Procès de CFG Construction: un dernier «je t'aime» avant l'accident

Sylvie Dionne a dit à Albert Paradis qu’elle l’aimait pendant 25 ans. Et elle est la dernière à le lui avoir répété juste avant sa mort, dans une côte du parc éolien de Beaupré, le 11 septembre 2012.

La veuve du camionneur a témoigné mercredi au procès de CFG Construction, la compagnie accusée de négligence criminelle ayant causé la mort de son mari.

Enfin, se disait-elle sûrement, en arrivant à la barre des témoins, après deux nuits à mal dormir.

Les filles de Sylvie Dionne et Albert Paradis, Jessie, 29 ans, et Caroline, 26 ans, encouragent leur mère du regard. Leur frère Tommy, 23 ans, qui témoignera lui aussi, doit attendre son tour dans le corridor. Le procureur de la Couronne Me Thomas Jacques fait de son mieux pour mettre la veuve à l’aise. Sylvie Dionne rit poliment.

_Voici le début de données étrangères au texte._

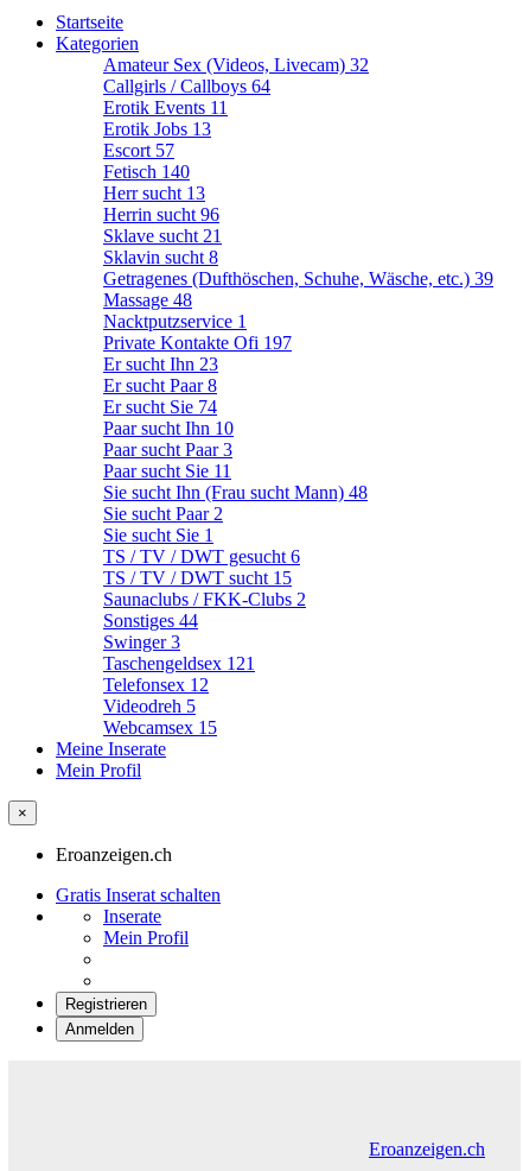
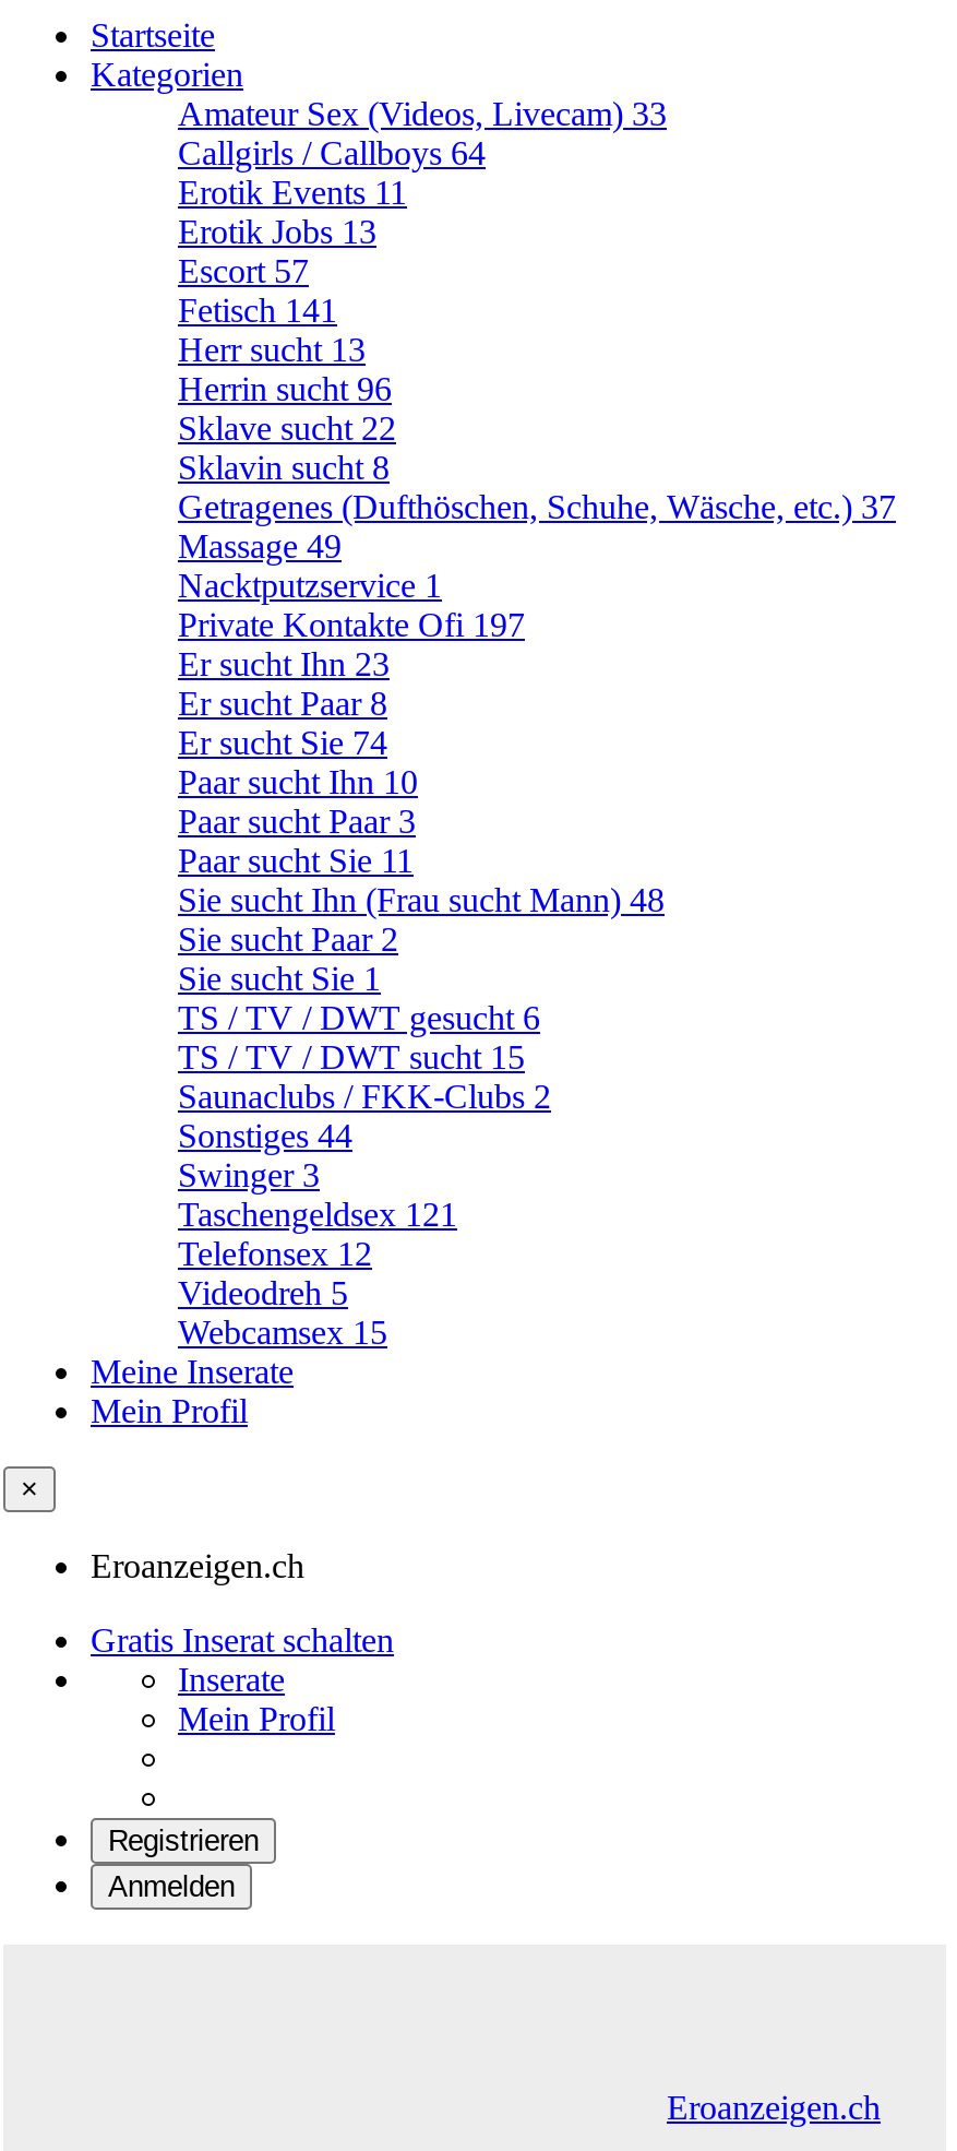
[103,55,369,75] Amateur Sex (Videos, Livecam) 32 -> [178,95,667,132] Amateur Sex (Videos, Livecam) 33
[103,162,190,182] Fetisch 140 -> [178,292,337,329] Fetisch 141
[103,226,222,246] Sklave sucht 21 -> [178,409,396,447] Sklave sucht 22
[103,268,493,289] Getragenes (Dufthöschen, Schuhe, Wäsche, etc.) 39 -> [178,488,896,525] Getragenes (Dufthöschen, Schuhe, Wäsche, etc.) 37
[103,290,192,310] Massage 48 -> [178,527,342,565] Massage 49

Albert Paradis, 50 ans, camionneur depuis sa jeunesse, aimait son emploi lorsqu’il a été engagé chez CFG Construction, en 2008, dit Mme Dionne. Mais un an avant son accident mortel, le camionneur a commencé à se plaindre chaque soir, lorsqu’il s’asseyait à la table familiale, dans Duberger, des problèmes mécaniques de son vieux Volvo 1997.

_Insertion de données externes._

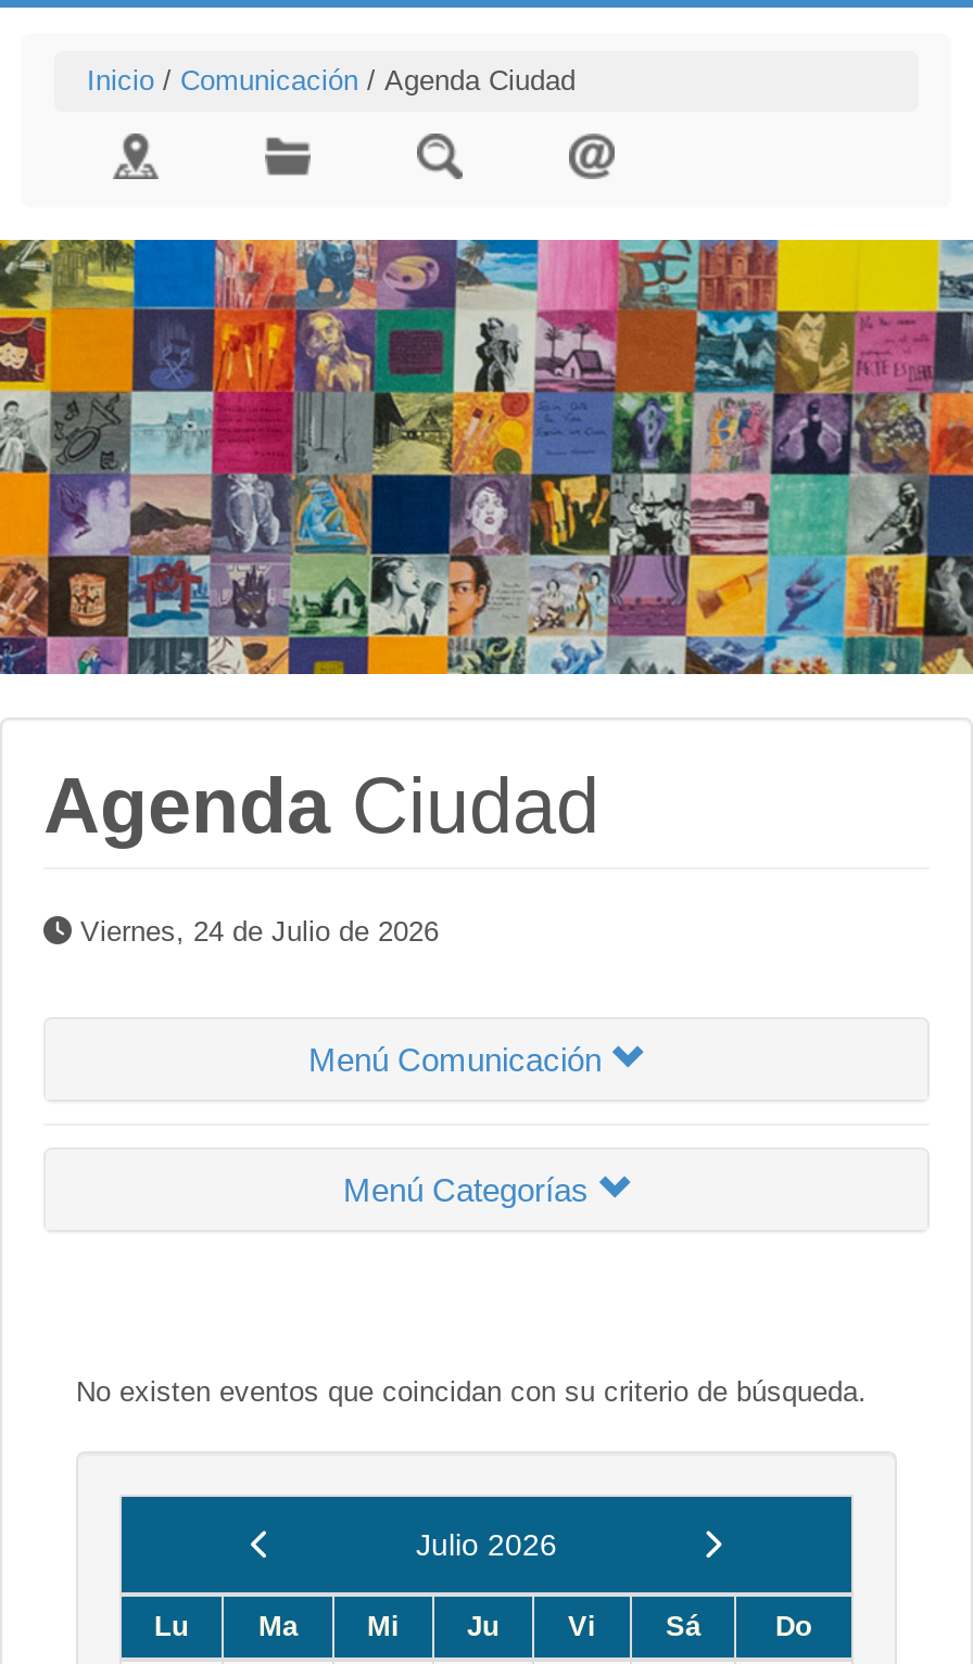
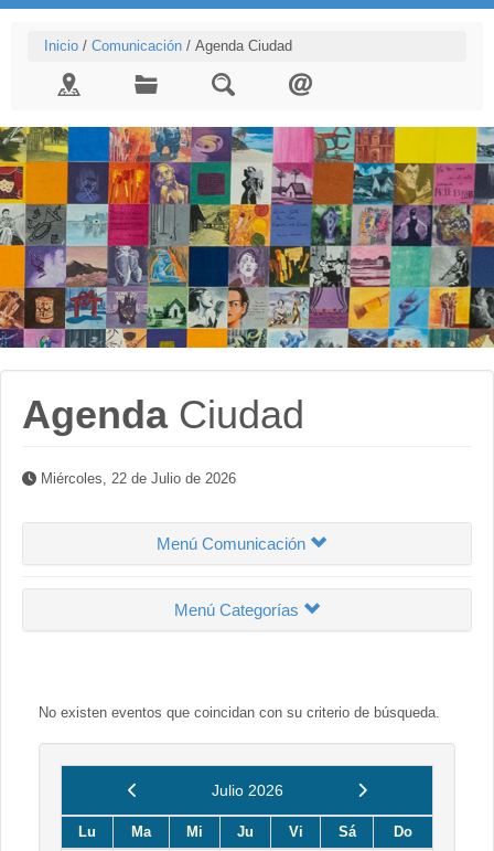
[72,915,439,948] Viernes, 24 de Julio de 2026 -> [36,470,236,487] Miércoles, 22 de Julio de 2026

Les pneus, les freins, les lumières; il y avait toujours quelque chose à réparer, se rappelle Sylvie Dionne, et le camionneur s’en plaignait à son employeur, dit-elle.

Le plancher de la cabine du conducteur était devenu tellement chaud que Albert Paradis a vu la semelle de caoutchouc de ses bottes de travail fondre. Il a d’ailleurs montré ses bottes à sa femme et à ses enfants.

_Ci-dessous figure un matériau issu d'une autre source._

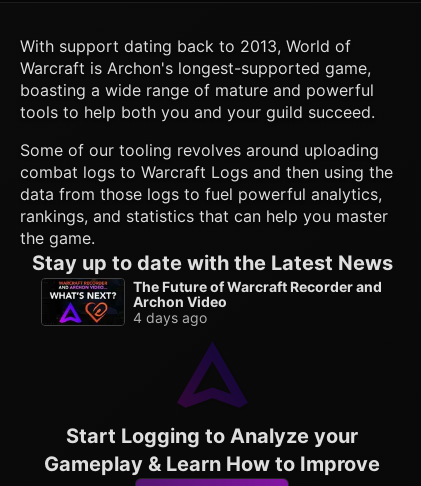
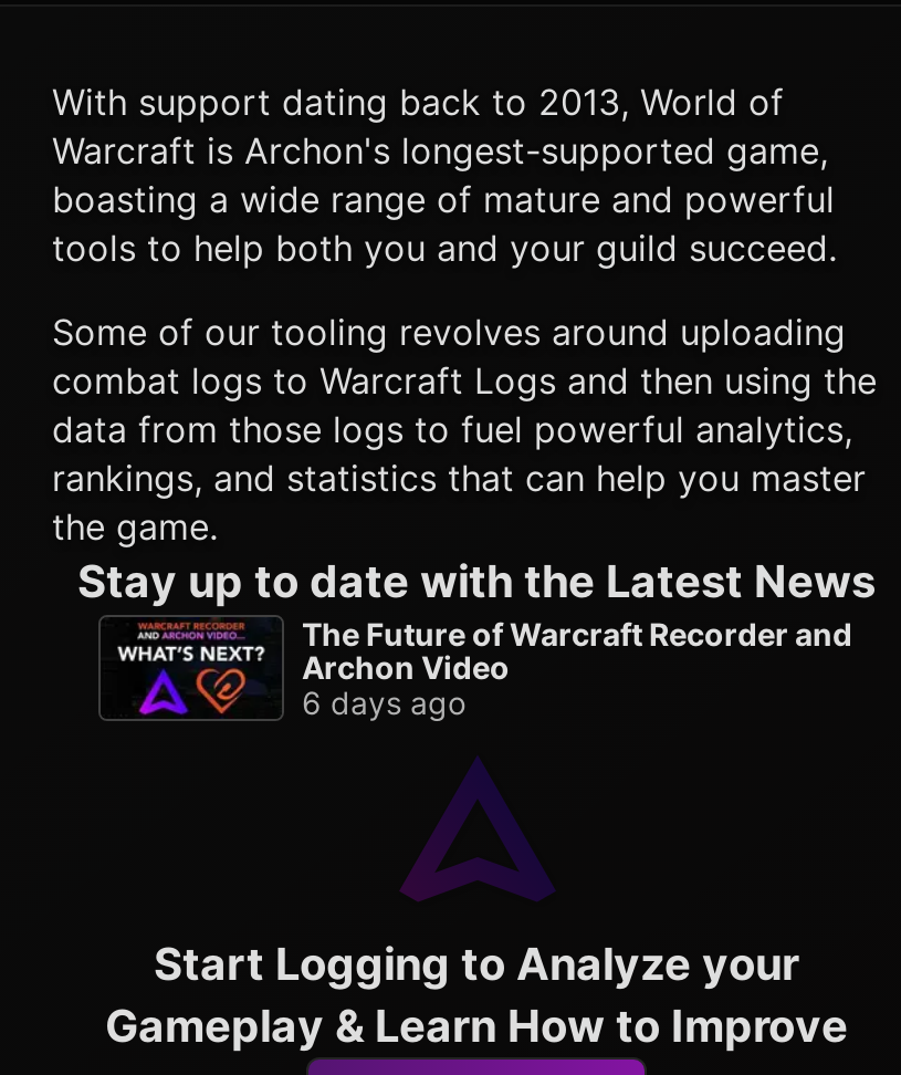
[133,309,207,326] 4 days ago -> [302,684,465,722] 6 days ago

Sylvie Dionne dit avoir déjà suggéré à son mari de changer d’emploi parce qu’elle craignait qu’un malheur lui arrive au volant. «Il me disait "oui", mais il n’a rien fait.», regrette-t-elle.

La veille de sa mort, Albert Paradis s’est plaint d’un bris du boyau à l’huile des freins de son camion.

Dernières paroles

Le 11 septembre, le camionneur appelle sa femme en après-midi. Sylvie Dionne se souvient du ton de voix découragé de son mari. Albert Paradis lui explique que le fameux boyau a été recollé par un mécanicien. «J’ai pas beaucoup de temps pour te parler, je descends la côte, lui aurait dit le camionneur. Si je ne suis pas à la maison à 17h30, c’est parce que je vais être mort.»

En rapportant ces propos, les derniers qu’elle a entendus de son mari, Sylvie Dionne éclate en sanglots. Elle refuse l’offre de la juge Hélène Bouillon de prendre une pause.

Ce jour fatidique, Albert Paradis était pressé, affirme sa veuve. «Il devait dîner dans son camion parce que Franky lui avait dit de se dépêcher parce qu’il avait perdu du temps au garage le matin pour vérifier les réparations», explique Sylvie Dionne. Assis non loin d’elle, Franky Glode, président de CFG Construction, arrête de prendre des notes pour la regarder longuement.

En contre-interrogatoire, l’avocat de CFG Construction Me Charles Levasseur, a fait confirmer à Sylvie Dionne que son mari prenait parfois des stupéfiants. Un joint de haschich chaque soir pour dormir et un peu de cocaïne certaines fins de semaine, a dit la veuve.

Comme pour la majorité des témoins de la poursuite, les réponses de la veuve du camionneur ont été prises sous réserve par la juge, le temps que leur admissibilité en preuve soit tranchée.